Para não esquecer...

MARÇO E AS SEMENTEIRAS

Março já se foi e não nos apresentou um dia sobre o qual se possa dizer: benza-te Deus! Isto, porque me estou a recordar dos belos e quentes dias de Março, sobretudo na 3ª semana, em que a minha mãe exclamava: que belo dia de sementeiras!

Eu não queria saber das sementeiras para nada; queria era trocar a roupa pesada de Inverno, casaco comprido e botas, por roupa mais leve, sapatos e soquetes. De preferência de renda. Feitos pelas mãos habilidosas da minha Mãe; ou da minha Avó, ao soalheiro.

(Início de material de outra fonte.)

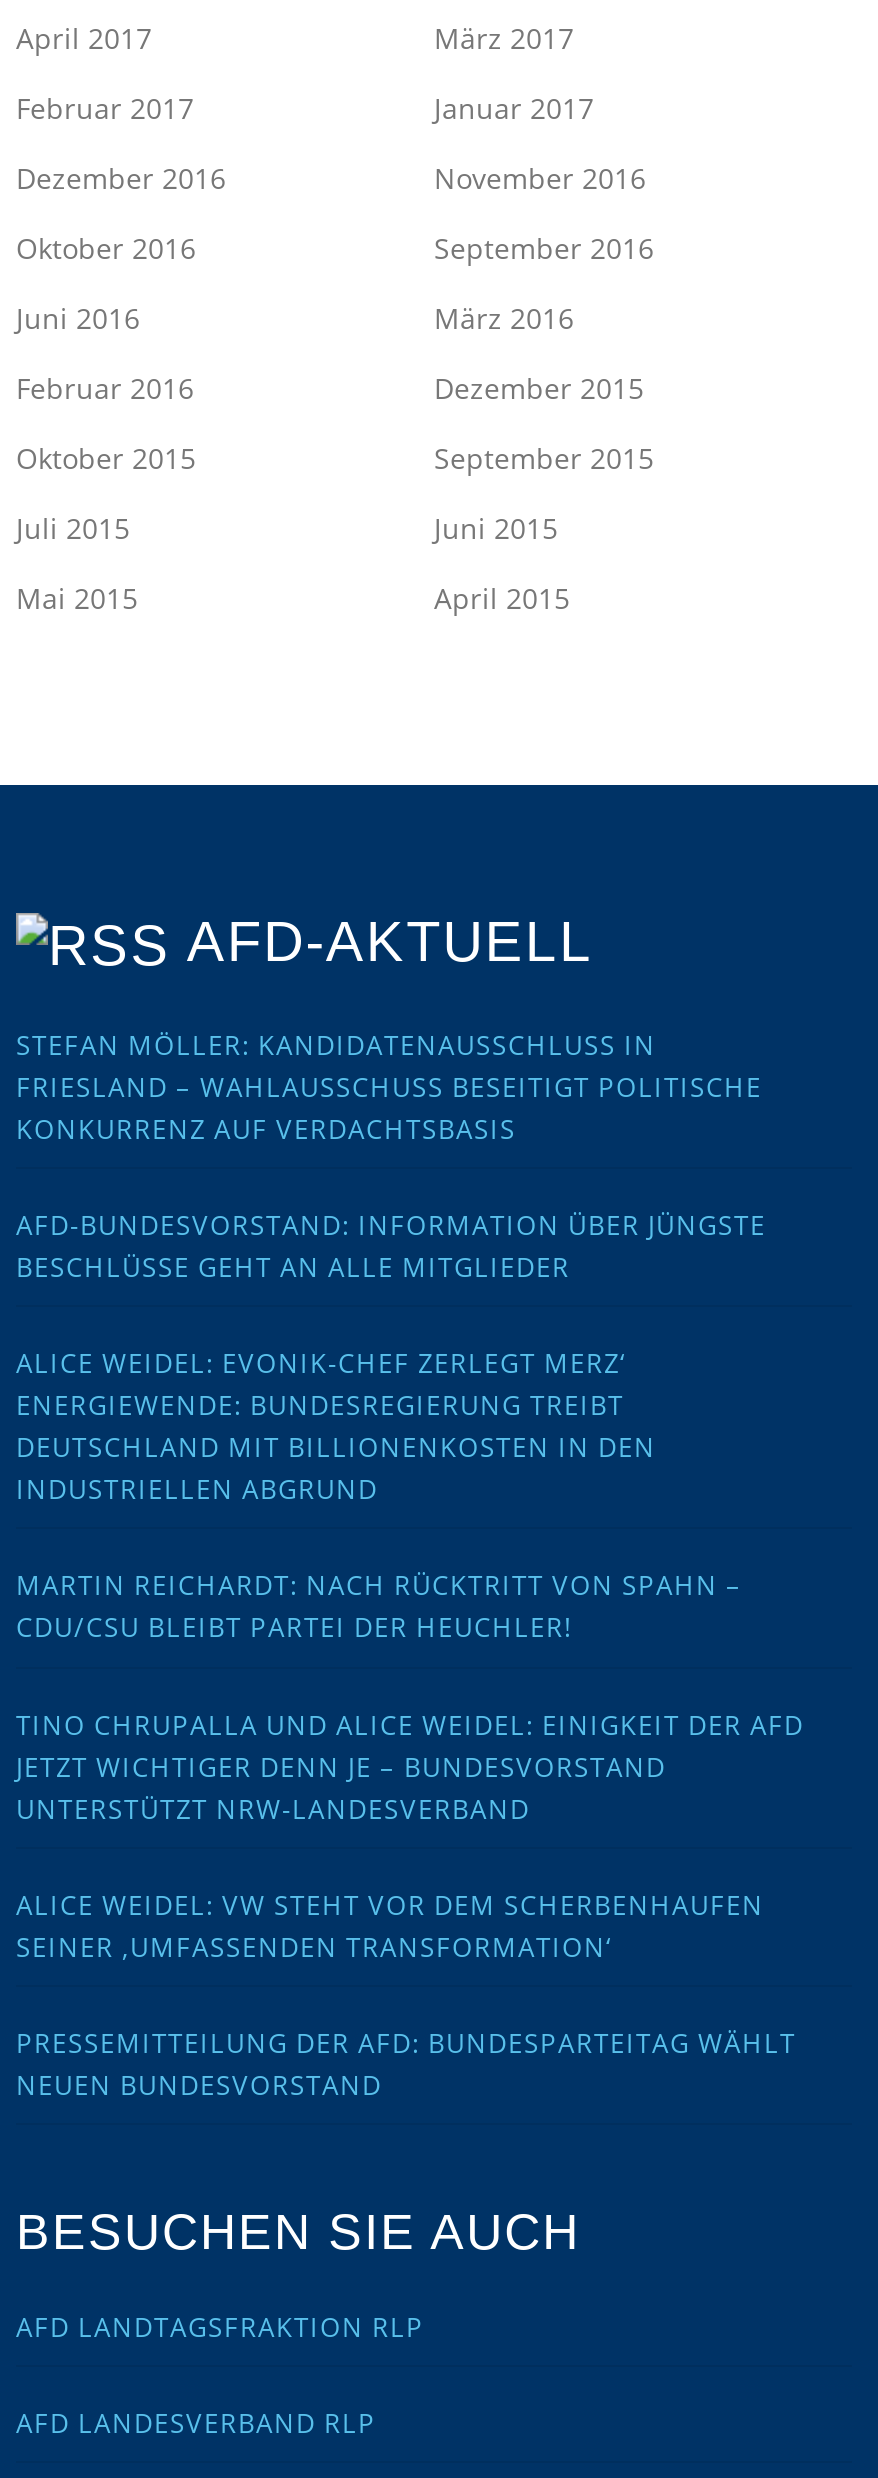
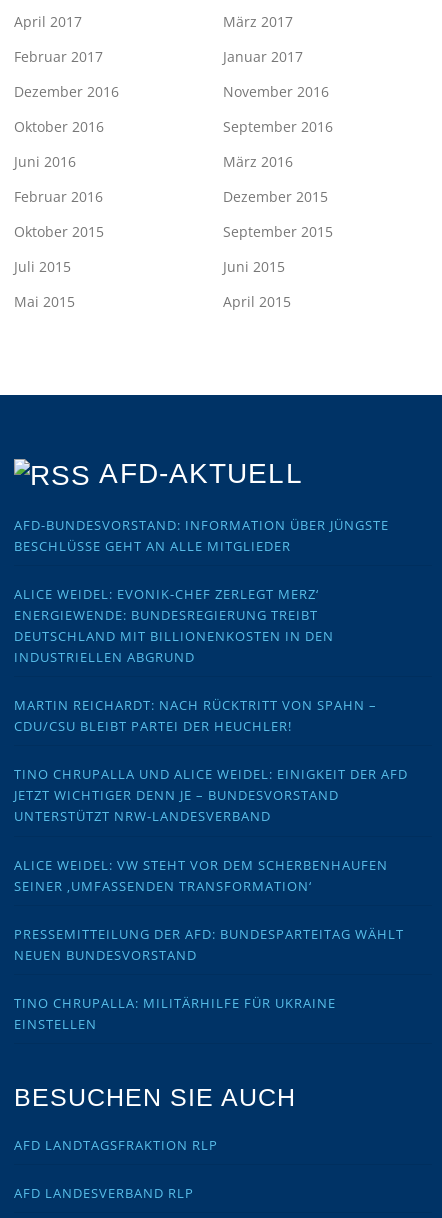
[16,1027,762,1147] STEFAN MÖLLER: KANDIDATENAUSSCHLUSS IN | FRIESLAND – WAHLAUSSCHUSS BESEITIGT POLITISCHE | KONKURRENZ AUF VERDACHTSBASIS -> none
moved [16,1207,804,2103] -> [14,516,408,964]: AFD-BUNDESVORSTAND: INFORMATION ÜBER JÜNGSTE | BESCHLÜSSE GEHT AN ALLE MITGLIEDER | ALICE WEIDEL: EVONIK-CHEF ZERLEGT MERZ‘ | ... | PRESSEMITTEILUNG DER AFD: BUNDESPARTEITAG WÄHLT | NEUEN BUNDESVORSTAND
none -> [14,994,336,1033] TINO CHRUPALLA: MILITÄRHILFE FÜR UKRAINE | EINSTELLEN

Ai, a inveja que eu tinha das “velhas ao sólheiro”, sem responsabilidades de trabalhos de casa com resultados correctos das contas de dividir, nem erros ortográficos na cópia. Que sorte a delas, ali à conversa sobre a vizinhança, os namoricos dos filhos das vizinhas, o novo padre e a sobrinha, os negócios da lavoura e mais as Festas e Romarias.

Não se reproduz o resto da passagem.